Хорошо возвращаться из командировки поздно ночью. Приезжаешь – все спят. Встаешь утром – уже никого. Но не всегда так удачно совпадает. Вот как сейчас. Какие-то звуки за стеной. Ясно, сынок смотрит телек. Порнушку или ужастик. Значит, утром не пойдет в школу. Конечно, можно зайти к нему сейчас, выключить телек и забрать пульт. Но чего добьюсь? Детеныш только обозлится.
Хочется спать, но еще больше тянет отличиться. Приехав ночью, утром положить редактору на стол готовый очерк – есть в этом не такой уж постыдный шик. Хотя о чем я? На самом деле – это вызов себе. А слабо накатать с колес?
Сажусь за машинку – не пишется. Пытаюсь уснуть – никак. Глотаю таблетки валерианы – никак. Пытаюсь снова писать – не идет текст. Что ж не дает покоя? Вспоминаю: мама дорогая, у меня ж участок возле дома не метён!
Спускаюсь в подвал за метлой. Семь лет назад я поначалу стеснялся дворницкой работы. Потом привык и даже обнаружил плюсы. Когда метешь, хорошо думается. А у меня тогда был не один, а два участка. Значит, в два раза лучше думалось. Два участка летом – это примерно два часа работы, если умеешь мести. Зимой – в два-три раза дольше.
Шуршу метлой среди тихой ночи, потом принимаю душ и сажусь за машинку. И – будто кто-то диктует в уши. Через пару-тройку часов очерк о семейном убийстве готов. Конечно, не мешало бы дать ему отлежаться, а потом пошлифовать. Но утром, повторяю, надо сдать. Очередному номеру нужен «гвоздь».
Только вот заголовок никак не приходит в голову. Вспоминаю слова Христа: «Да минует меня чаша сия». Так и называю очерк – «Смертная чаша»?
В десять утра меня будит интересный сон. Будто я холостой, и даже ни разу не был женат. До вечера бы смотрел. Но – пора вставать.
Проснулся – улыбнись: сегодня первый день остатка твоей жизни. Так вроде бы гласила надпись в спальне китайского императора. Похоже, какой-то веселый историк придумал. Но улыбаться мне некому. Сплю обычно один – в кабинете, где читаю, обдумываю материалы, готовлюсь писать, ну и пишу, наконец. Сначала это было просто удобно, потом вошло в привычку. А привычка, как известно, болезнь неизлечимая.
Прислушиваюсь: не слышно ни звука, но кожей чувствую, за стенкой кто-то есть. Встаю, заглядываю в «детскую». Денис поправляет шарф на шее и демонстративно кашляет. Кашель здорового человека, точнее, опытного симулянта.

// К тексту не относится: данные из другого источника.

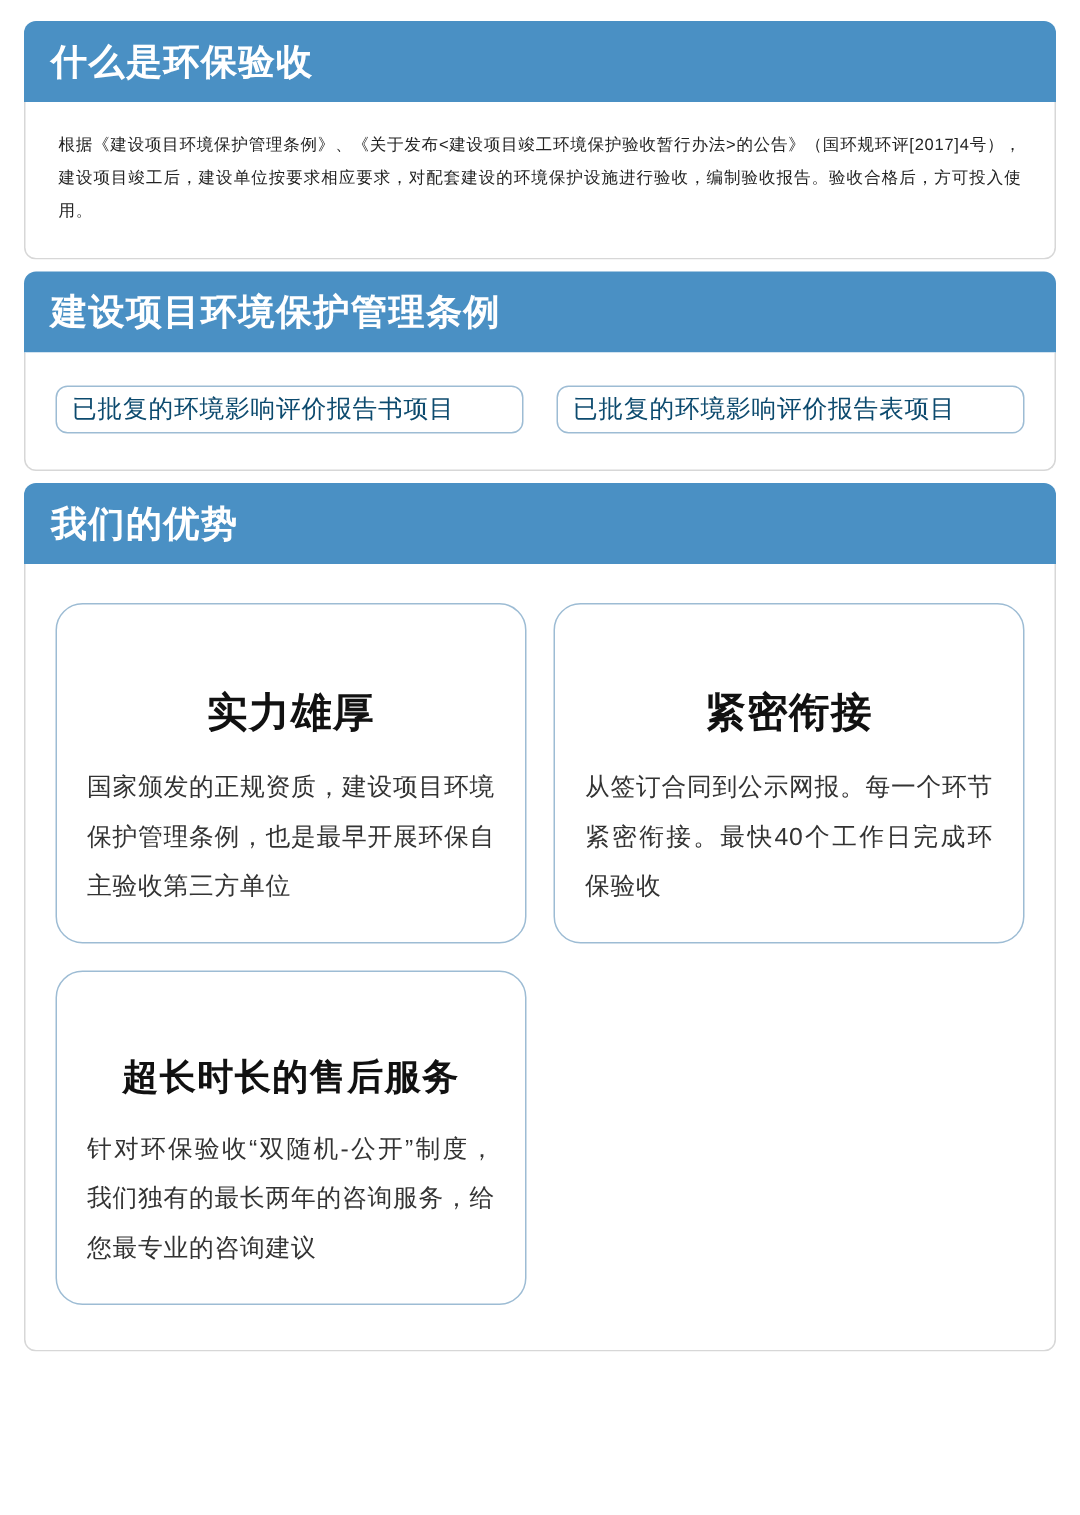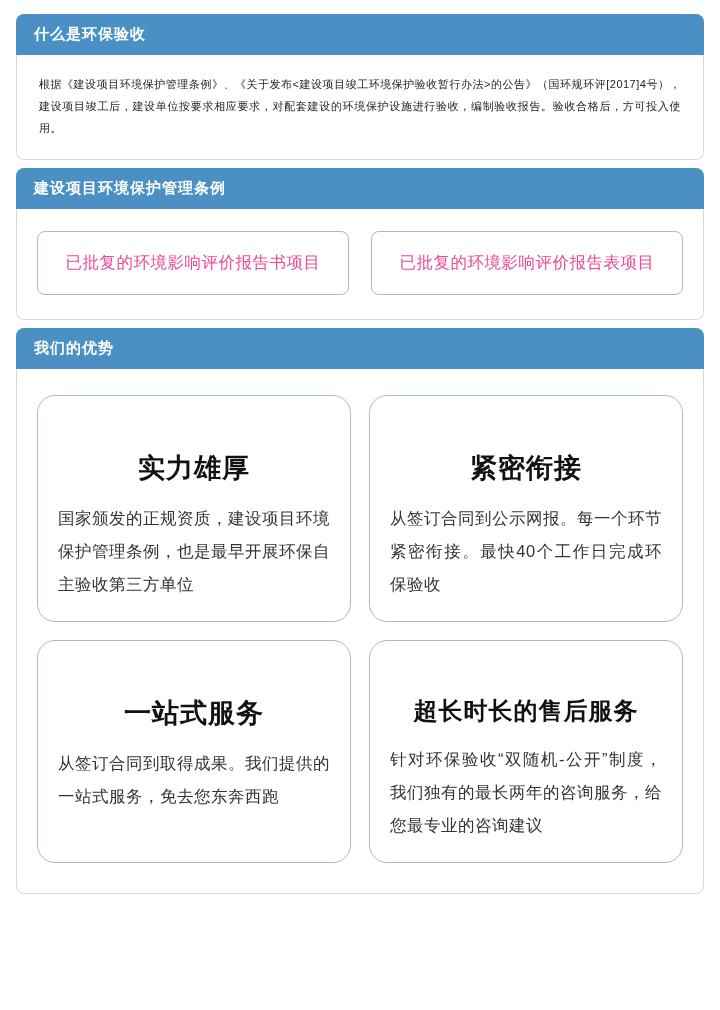"什么是环保验收" .section-header { font-size: 15px -> 24px }
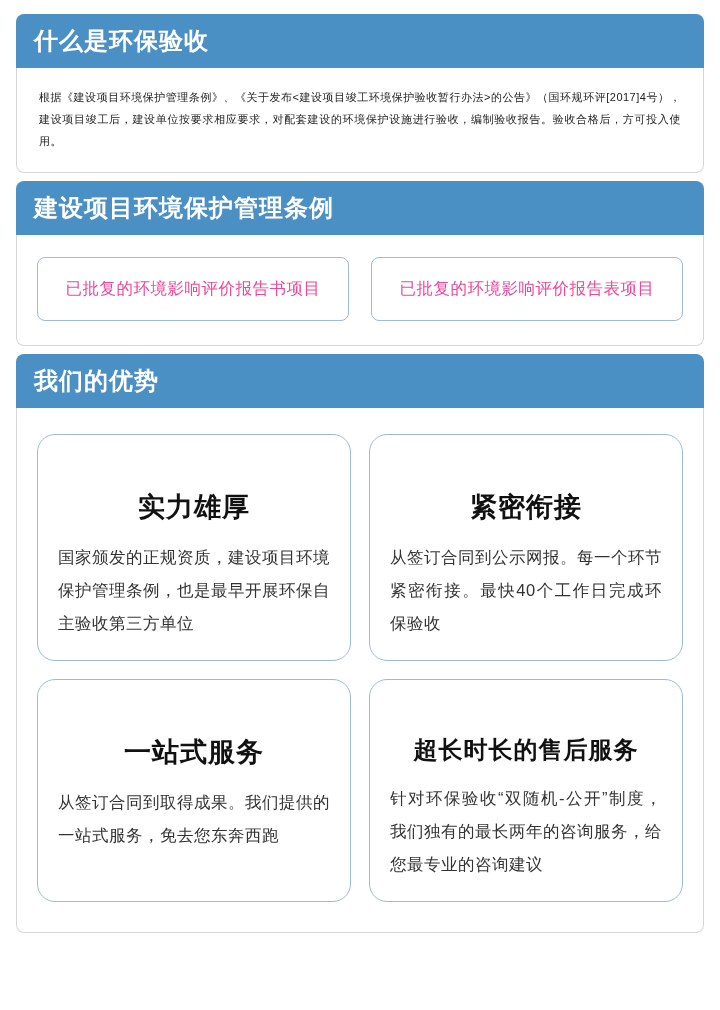"已批复的环境影响评价报告书项目" .pill { color: #ec4899 -> #0c4a6e; padding: 20px 10px -> 4px 10px; text-align: center -> none }
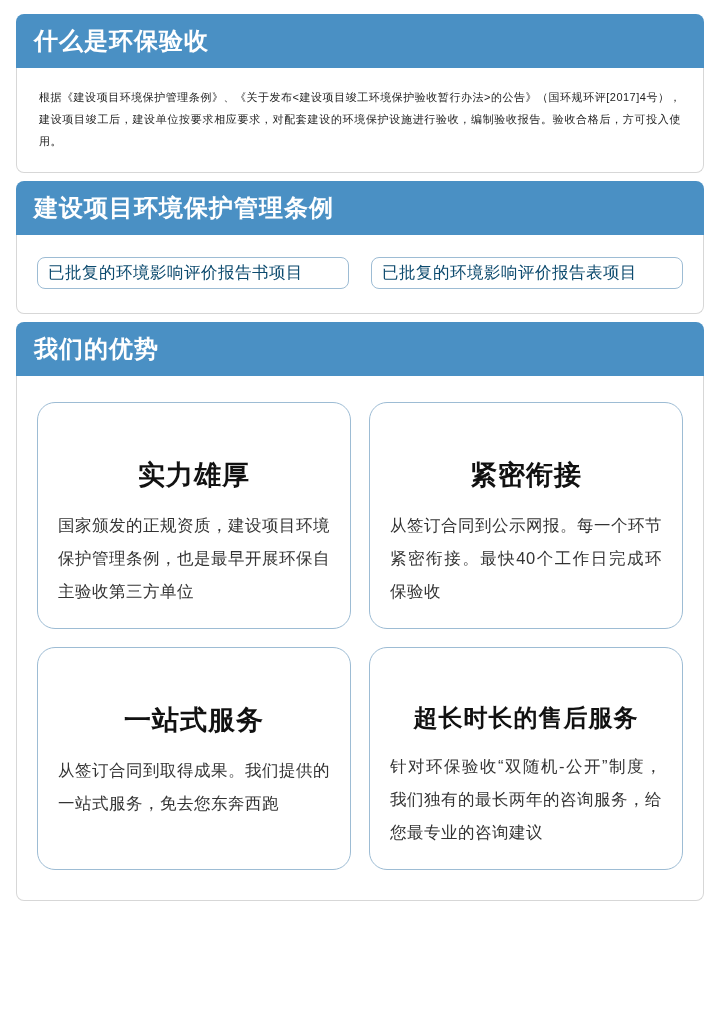"一站式服务" div.adv-card { html: <div> <div>一站式服务</div> <div>从签订合同到取得成果。我们提供的一站式服务，免去您东奔西跑</div> </div> -> none }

Для меня ужасно ничего не делать. Для детеныша ужасно что-то делать. Не хочу думать, во что это выльется. Пытаюсь только понять, откуда это у него? Какие мысли обычно приходят в таких случаях? Конечно, о наследственности.
На кухне – кастрюля со слипшимися макаронами. Не успела женушка сполоснуть холодной водой в дуршлаге. Кто-то оторвал от готовки. К макаронам у меня особая ненависть. Это только итальянки как-то умудряются лопать их каждый божий день и при этом не особенно толстеть.
Бутерброд с маслом и сыром смотрится гораздо аппетитней. Но не зря говорят, что между ртом и куском может многое произойти. Звонят в дверь. Звонки частые, тревожные. Открываю. Это Стелла, чернявая соседка этажом выше. Девушка «кавказской национальности», однако в халатике нараспашку и без лифчика.
– Ой, как хорошо, что вы дома, Юрий Леонтьевич! А ко мне алкаши вломились, еле сбежала.
Четырехэтажный дом, где я живу со своей семьей, это женская общага. Но общага без вахтера. С улицы может войти в подъезд любой прохожий. Например, по малой нужде. Но чаще местные алкоголики устраивают фуршет на лестничных площадках. Иногда у них возникает недобор в потреблении напитков. Тогда они клянчат у проживающих женского пола. Или вламываются дуриком в квартиры, вот как сейчас.
– Вызывай, Стелла, милицию.
– А вы что же, сами выгнать не можете? – жеманно спрашивает жгучая брюнетка.
Смотрю на часы. Нет, на коммунальную разборку ноль времени. Даже на бутерброд уже почти нет. Хотя, если бы и было в избытке, я в этом эпизоде ушел бы в сторону. Дам себя втянуть – сам нарвусь на неприятности и жену подставлю.
Стелла, дернув обиженно плечиком, удаляется. Не прокатило. Возвращаюсь в кухню, откусываю бутерброд. Снова звонок. Да что ж это такое?!
Но это не Стелла. Это Лора, подруга дочери. Девушка старается выглядеть серьезной, деловой.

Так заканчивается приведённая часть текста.